What Happens in the First Session?

We will discuss the problem or difficulty and what it’s stopping you (or your child/adolescent) from doing or achieving. Together, we will develop goals for counselling, and Tamar will come up with a plan for how she is going to help you (or your child/adolescent).

Where Your Child/Adolescent is the Client

Tamar recommends that a parent comes into the consulting room for the first appointment (at least for the first part). In this session, she will take a history of the problem or difficulty. This helps parents, children/adolescents and Tamar to all be clear about what the child/adolescent requires assistance for. Some children/adolescents ask their parent to leave the room after the history taking is complete. Others are happy for their parent to remain in the room for the entire session. Letting the child/adolescent decide this often empowers the child and helps them feel more comfortable.

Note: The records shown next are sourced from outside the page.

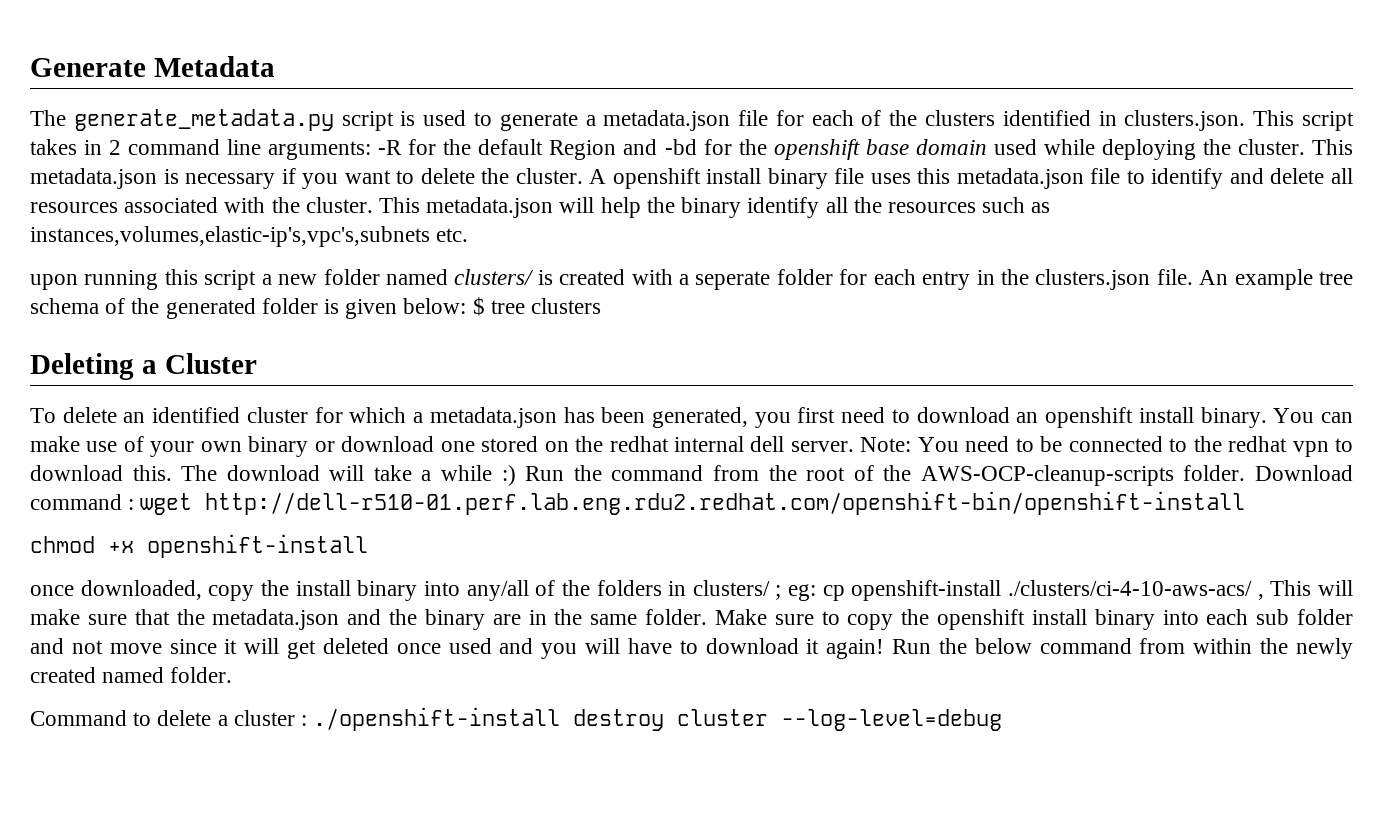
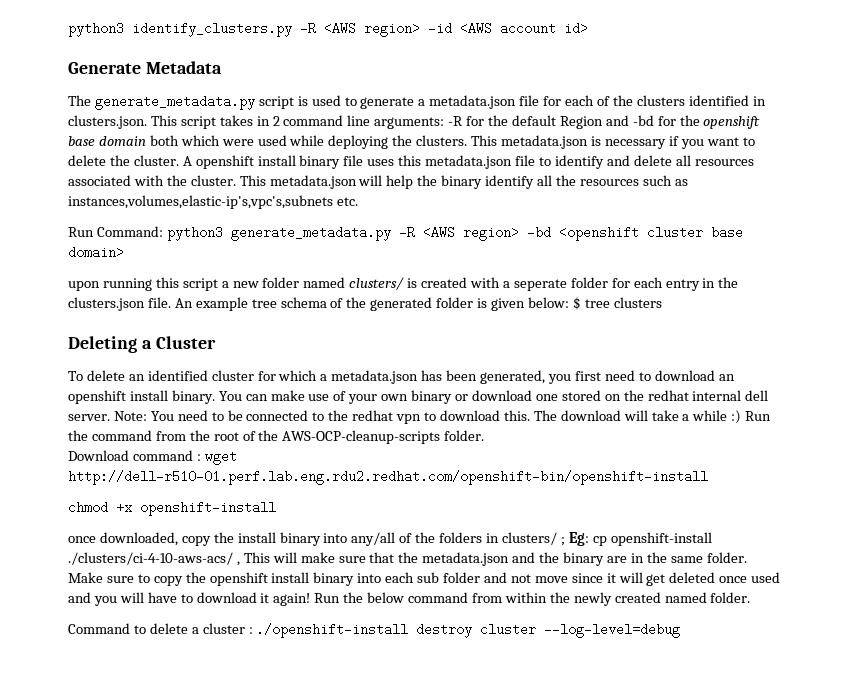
(30, 67) none -> [68,22,588,37] python3 identify_clusters.py -R <AWS region> -id <AWS account id> //
(987, 147) none -> [149,135,254,146] both which were
[1237,139,1305,155] cluster. -> [416,135,468,146] clusters.
(469, 235) none -> [68,226,743,241] [68,246,124,259] // Run Command: python3 generate_metadata.py -R <AWS region> -bd <openshift cluster base domain>
(1246, 473) none -> (485, 435) //
[788,584,817,601] eg: -> [568,532,589,546] Eg:

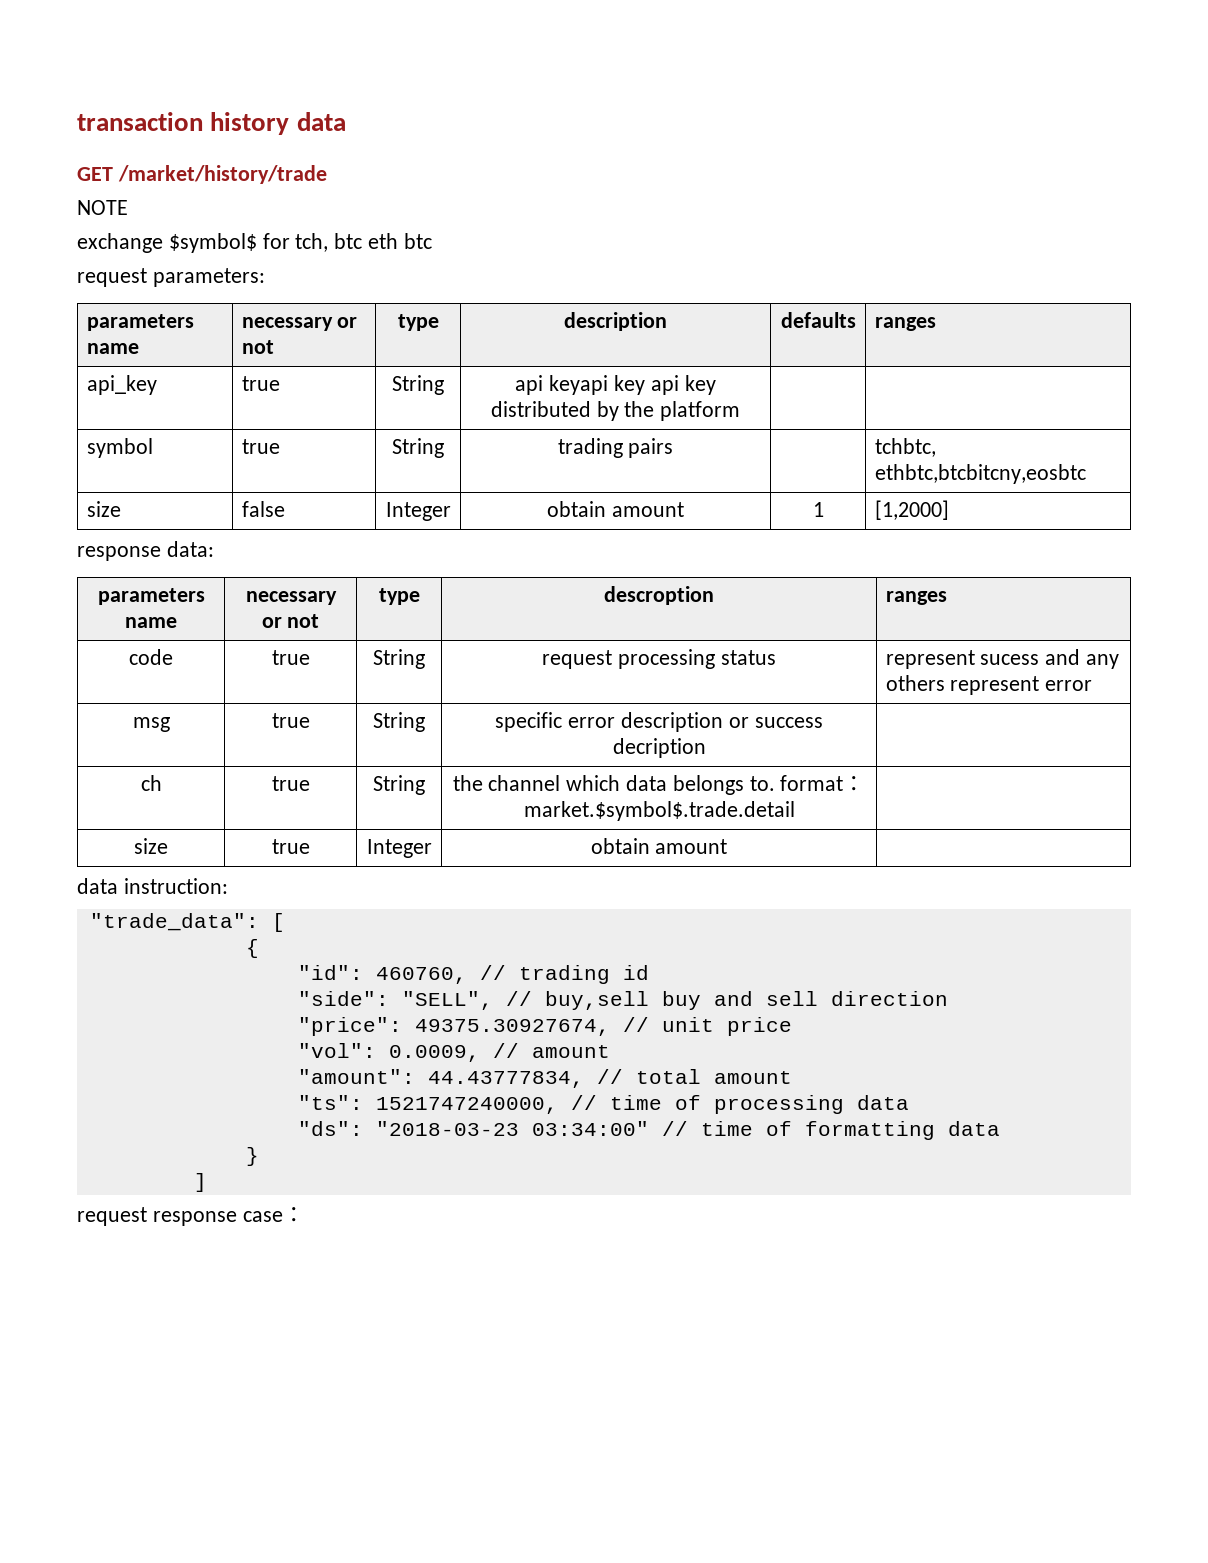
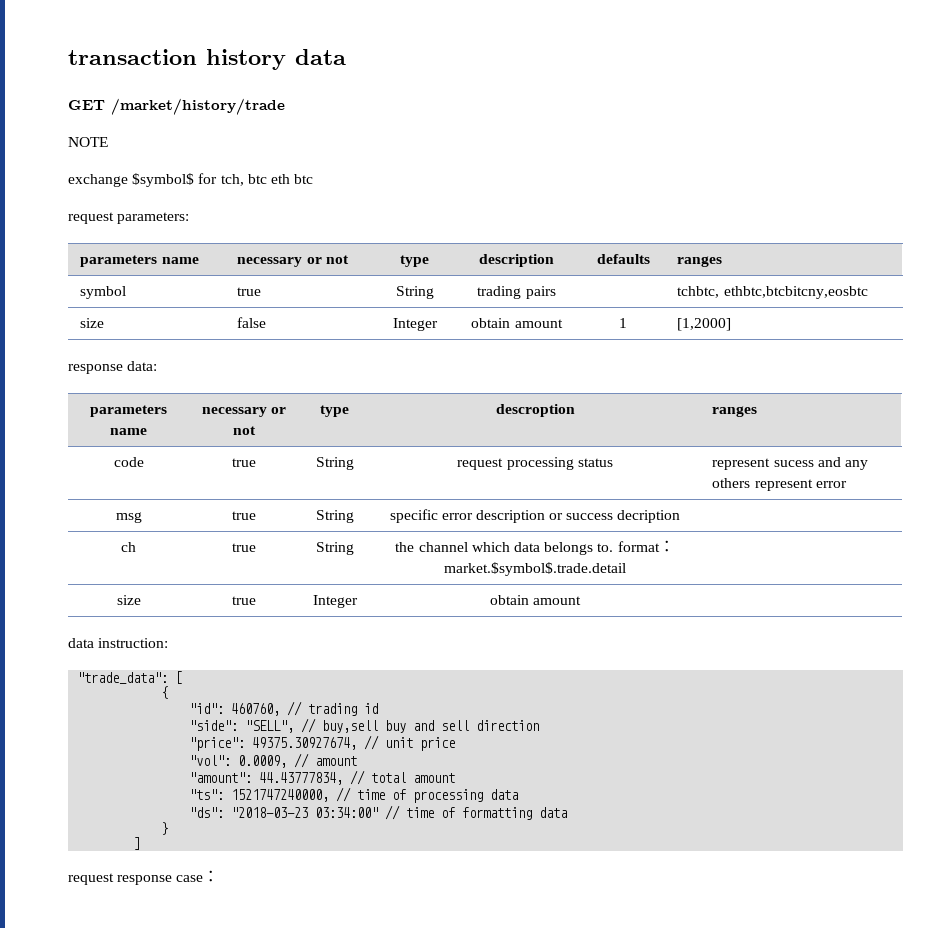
[86,375,157,395] [241,376,280,391] [392,375,444,395] [515,375,716,395] [490,401,741,421] // api_key | true | String | api keyapi key api key distributed by the platform | | -> (723, 261) none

If the parent does not attend the sessions, where appropriate, Tamar provides feedback to parents with the child/adolescent present. This includes strategies for the child to use at home. Sometimes this includes strategies for parents. The more the skills are practiced in between sessions, the better (and often the quicker) the outcome is likely to be.

To get an idea of how Tamar works, please download her free STAY HERE EBooklet. which she developed for parents and is applicable to many situations.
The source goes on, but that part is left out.